> Work task
Copy out the entries that follow. Leave none out.

> Data for this task
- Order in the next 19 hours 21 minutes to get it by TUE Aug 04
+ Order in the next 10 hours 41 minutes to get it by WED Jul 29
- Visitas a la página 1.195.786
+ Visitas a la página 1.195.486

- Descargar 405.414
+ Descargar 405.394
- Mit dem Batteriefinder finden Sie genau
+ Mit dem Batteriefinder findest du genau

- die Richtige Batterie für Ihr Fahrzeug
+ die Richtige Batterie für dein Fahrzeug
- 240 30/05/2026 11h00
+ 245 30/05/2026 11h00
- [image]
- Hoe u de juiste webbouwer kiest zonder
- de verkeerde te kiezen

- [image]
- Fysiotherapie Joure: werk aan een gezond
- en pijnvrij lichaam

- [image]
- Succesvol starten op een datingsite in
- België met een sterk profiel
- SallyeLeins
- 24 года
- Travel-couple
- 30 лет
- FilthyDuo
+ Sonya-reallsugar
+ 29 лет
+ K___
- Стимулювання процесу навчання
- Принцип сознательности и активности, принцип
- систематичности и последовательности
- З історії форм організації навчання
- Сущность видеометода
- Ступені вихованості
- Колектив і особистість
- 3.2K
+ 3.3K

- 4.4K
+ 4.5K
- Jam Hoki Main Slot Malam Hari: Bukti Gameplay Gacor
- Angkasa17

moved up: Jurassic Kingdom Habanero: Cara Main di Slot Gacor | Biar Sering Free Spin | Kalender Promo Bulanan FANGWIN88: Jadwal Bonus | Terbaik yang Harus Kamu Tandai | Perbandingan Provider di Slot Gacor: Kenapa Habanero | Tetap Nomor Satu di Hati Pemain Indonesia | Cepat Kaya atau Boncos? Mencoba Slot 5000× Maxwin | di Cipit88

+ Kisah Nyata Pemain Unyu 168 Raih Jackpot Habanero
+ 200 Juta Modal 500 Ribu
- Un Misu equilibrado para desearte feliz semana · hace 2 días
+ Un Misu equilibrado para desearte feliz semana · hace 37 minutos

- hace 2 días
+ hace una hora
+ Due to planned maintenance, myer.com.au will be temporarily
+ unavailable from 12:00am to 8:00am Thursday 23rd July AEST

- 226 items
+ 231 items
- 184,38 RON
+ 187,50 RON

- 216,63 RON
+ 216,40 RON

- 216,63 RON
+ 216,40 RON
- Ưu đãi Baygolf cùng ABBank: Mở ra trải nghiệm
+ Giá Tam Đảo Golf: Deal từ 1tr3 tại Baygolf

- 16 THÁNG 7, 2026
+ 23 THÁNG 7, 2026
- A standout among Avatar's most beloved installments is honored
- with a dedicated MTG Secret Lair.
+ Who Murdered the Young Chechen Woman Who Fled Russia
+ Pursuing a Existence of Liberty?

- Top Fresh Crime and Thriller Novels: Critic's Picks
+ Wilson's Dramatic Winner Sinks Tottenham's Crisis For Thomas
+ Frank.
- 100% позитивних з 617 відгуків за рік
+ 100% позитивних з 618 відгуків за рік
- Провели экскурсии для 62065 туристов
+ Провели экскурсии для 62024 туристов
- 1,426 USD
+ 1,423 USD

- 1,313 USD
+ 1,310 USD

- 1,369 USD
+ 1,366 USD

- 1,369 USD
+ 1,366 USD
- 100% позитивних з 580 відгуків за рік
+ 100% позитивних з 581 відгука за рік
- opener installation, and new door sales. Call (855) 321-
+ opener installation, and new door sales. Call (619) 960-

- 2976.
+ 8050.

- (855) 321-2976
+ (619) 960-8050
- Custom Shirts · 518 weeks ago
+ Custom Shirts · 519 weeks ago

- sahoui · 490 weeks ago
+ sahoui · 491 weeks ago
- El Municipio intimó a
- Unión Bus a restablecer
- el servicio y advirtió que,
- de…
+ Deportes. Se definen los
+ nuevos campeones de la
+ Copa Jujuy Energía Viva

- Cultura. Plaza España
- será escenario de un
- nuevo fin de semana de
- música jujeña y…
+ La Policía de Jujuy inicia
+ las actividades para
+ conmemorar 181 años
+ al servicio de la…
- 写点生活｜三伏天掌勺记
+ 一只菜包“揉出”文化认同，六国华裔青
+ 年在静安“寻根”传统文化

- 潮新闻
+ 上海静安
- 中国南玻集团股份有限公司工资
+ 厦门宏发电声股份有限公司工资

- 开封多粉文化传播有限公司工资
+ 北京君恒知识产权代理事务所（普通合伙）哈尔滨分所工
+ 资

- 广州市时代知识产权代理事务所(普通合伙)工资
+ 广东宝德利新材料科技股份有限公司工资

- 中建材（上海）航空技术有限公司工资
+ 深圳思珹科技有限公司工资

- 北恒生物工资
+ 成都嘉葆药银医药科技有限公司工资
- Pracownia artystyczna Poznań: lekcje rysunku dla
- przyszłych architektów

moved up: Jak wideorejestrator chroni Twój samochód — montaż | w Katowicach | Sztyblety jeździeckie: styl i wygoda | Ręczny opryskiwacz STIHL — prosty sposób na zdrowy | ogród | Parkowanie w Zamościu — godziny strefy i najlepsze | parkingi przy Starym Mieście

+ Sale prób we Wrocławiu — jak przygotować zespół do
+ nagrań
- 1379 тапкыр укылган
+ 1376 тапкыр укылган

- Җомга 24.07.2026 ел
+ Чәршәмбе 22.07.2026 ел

> Answer to the problem
- Order in the next 19 hours 21 minutes to get it by TUE Aug 04
+ Order in the next 10 hours 41 minutes to get it by WED Jul 29
- Visitas a la página 1.195.786
+ Visitas a la página 1.195.486

- Descargar 405.414
+ Descargar 405.394
- Mit dem Batteriefinder finden Sie genau
+ Mit dem Batteriefinder findest du genau

- die Richtige Batterie für Ihr Fahrzeug
+ die Richtige Batterie für dein Fahrzeug
- 240 30/05/2026 11h00
+ 245 30/05/2026 11h00
- [image]
- Hoe u de juiste webbouwer kiest zonder
- de verkeerde te kiezen

- [image]
- Fysiotherapie Joure: werk aan een gezond
- en pijnvrij lichaam

- [image]
- Succesvol starten op een datingsite in
- België met een sterk profiel
- SallyeLeins
- 24 года
- Travel-couple
- 30 лет
- FilthyDuo
+ Sonya-reallsugar
+ 29 лет
+ K___
- Стимулювання процесу навчання
- Принцип сознательности и активности, принцип
- систематичности и последовательности
- З історії форм організації навчання
- Сущность видеометода
- Ступені вихованості
- Колектив і особистість
- 3.2K
+ 3.3K

- 4.4K
+ 4.5K
- Jam Hoki Main Slot Malam Hari: Bukti Gameplay Gacor
- Angkasa17

moved up: Jurassic Kingdom Habanero: Cara Main di Slot Gacor | Biar Sering Free Spin | Kalender Promo Bulanan FANGWIN88: Jadwal Bonus | Terbaik yang Harus Kamu Tandai | Perbandingan Provider di Slot Gacor: Kenapa Habanero | Tetap Nomor Satu di Hati Pemain Indonesia | Cepat Kaya atau Boncos? Mencoba Slot 5000× Maxwin | di Cipit88

+ Kisah Nyata Pemain Unyu 168 Raih Jackpot Habanero
+ 200 Juta Modal 500 Ribu
- Un Misu equilibrado para desearte feliz semana · hace 2 días
+ Un Misu equilibrado para desearte feliz semana · hace 37 minutos

- hace 2 días
+ hace una hora
+ Due to planned maintenance, myer.com.au will be temporarily
+ unavailable from 12:00am to 8:00am Thursday 23rd July AEST

- 226 items
+ 231 items
- 184,38 RON
+ 187,50 RON

- 216,63 RON
+ 216,40 RON

- 216,63 RON
+ 216,40 RON
- Ưu đãi Baygolf cùng ABBank: Mở ra trải nghiệm
+ Giá Tam Đảo Golf: Deal từ 1tr3 tại Baygolf

- 16 THÁNG 7, 2026
+ 23 THÁNG 7, 2026
- A standout among Avatar's most beloved installments is honored
- with a dedicated MTG Secret Lair.
+ Who Murdered the Young Chechen Woman Who Fled Russia
+ Pursuing a Existence of Liberty?

- Top Fresh Crime and Thriller Novels: Critic's Picks
+ Wilson's Dramatic Winner Sinks Tottenham's Crisis For Thomas
+ Frank.
- 100% позитивних з 617 відгуків за рік
+ 100% позитивних з 618 відгуків за рік
- Провели экскурсии для 62065 туристов
+ Провели экскурсии для 62024 туристов
- 1,426 USD
+ 1,423 USD

- 1,313 USD
+ 1,310 USD

- 1,369 USD
+ 1,366 USD

- 1,369 USD
+ 1,366 USD
- 100% позитивних з 580 відгуків за рік
+ 100% позитивних з 581 відгука за рік
- opener installation, and new door sales. Call (855) 321-
+ opener installation, and new door sales. Call (619) 960-

- 2976.
+ 8050.

- (855) 321-2976
+ (619) 960-8050
- Custom Shirts · 518 weeks ago
+ Custom Shirts · 519 weeks ago

- sahoui · 490 weeks ago
+ sahoui · 491 weeks ago
- El Municipio intimó a
- Unión Bus a restablecer
- el servicio y advirtió que,
- de…
+ Deportes. Se definen los
+ nuevos campeones de la
+ Copa Jujuy Energía Viva

- Cultura. Plaza España
- será escenario de un
- nuevo fin de semana de
- música jujeña y…
+ La Policía de Jujuy inicia
+ las actividades para
+ conmemorar 181 años
+ al servicio de la…
- 写点生活｜三伏天掌勺记
+ 一只菜包“揉出”文化认同，六国华裔青
+ 年在静安“寻根”传统文化

- 潮新闻
+ 上海静安
- 中国南玻集团股份有限公司工资
+ 厦门宏发电声股份有限公司工资

- 开封多粉文化传播有限公司工资
+ 北京君恒知识产权代理事务所（普通合伙）哈尔滨分所工
+ 资

- 广州市时代知识产权代理事务所(普通合伙)工资
+ 广东宝德利新材料科技股份有限公司工资

- 中建材（上海）航空技术有限公司工资
+ 深圳思珹科技有限公司工资

- 北恒生物工资
+ 成都嘉葆药银医药科技有限公司工资
- Pracownia artystyczna Poznań: lekcje rysunku dla
- przyszłych architektów

moved up: Jak wideorejestrator chroni Twój samochód — montaż | w Katowicach | Sztyblety jeździeckie: styl i wygoda | Ręczny opryskiwacz STIHL — prosty sposób na zdrowy | ogród | Parkowanie w Zamościu — godziny strefy i najlepsze | parkingi przy Starym Mieście

+ Sale prób we Wrocławiu — jak przygotować zespół do
+ nagrań
- 1379 тапкыр укылган
+ 1376 тапкыр укылган

- Җомга 24.07.2026 ел
+ Чәршәмбе 22.07.2026 ел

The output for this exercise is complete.